[Itemized modification records]
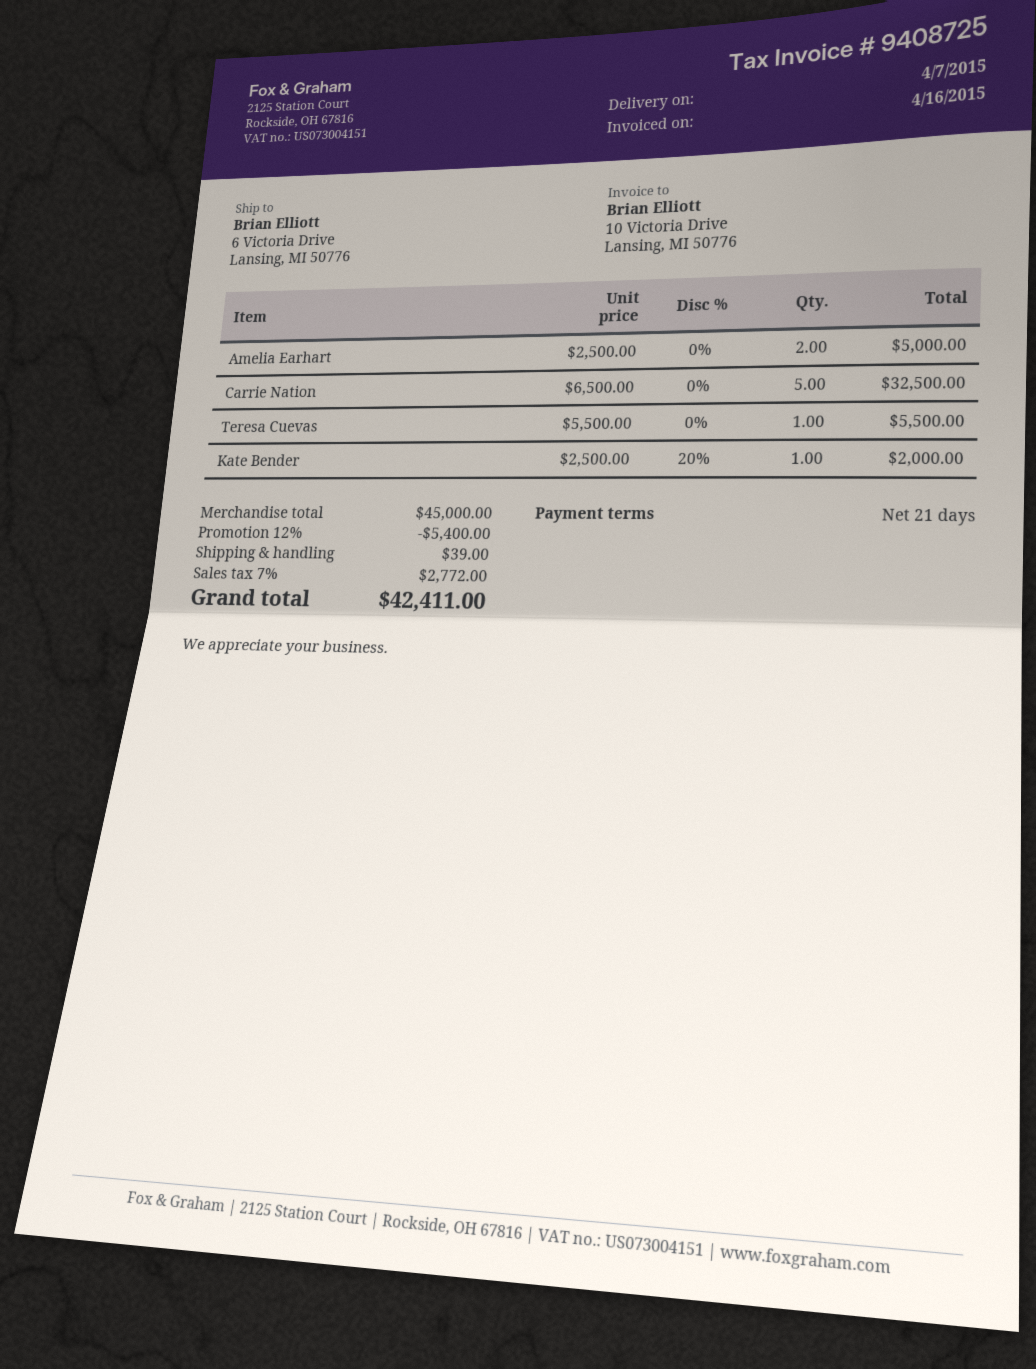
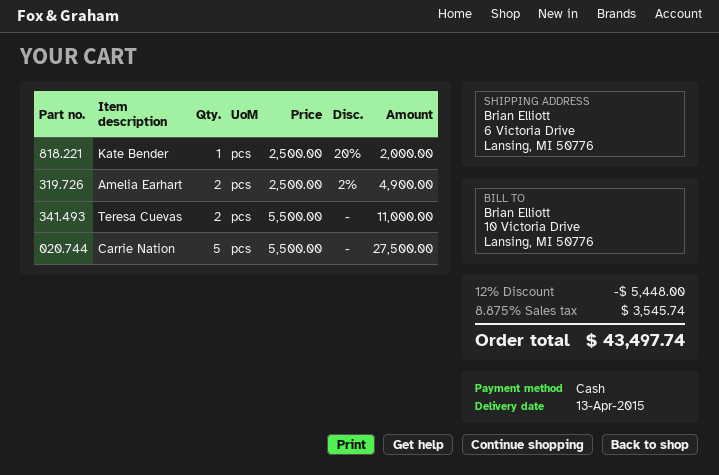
delivery date: 2015-04-07 -> 2015-04-13
Amelia Earhart: 2 x 2500.00 = 5000.00 -> 2 x 2500.00 - 2% = 4900.00
Carrie Nation: 5 x 6500.00 = 32500.00 -> 5 x 5500.00 = 27500.00
Teresa Cuevas: 1 x 5500.00 = 5500.00 -> 2 x 5500.00 = 11000.00
discount: 12% = 5400.00 -> 12% = 5448.00
shipping: 39.00 -> none
tax: 7% = 2772.00 -> 8.875% = 3545.74
total: 42411.00 -> 43497.74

> DIRECTIONS FOR THIS TASK
Produce an exact transcription of the lines from the one containing "shipping: 39.00 -> none" through the end of the records, both included, and no other lines.

> OUTPUT OF THE TASK
shipping: 39.00 -> none
tax: 7% = 2772.00 -> 8.875% = 3545.74
total: 42411.00 -> 43497.74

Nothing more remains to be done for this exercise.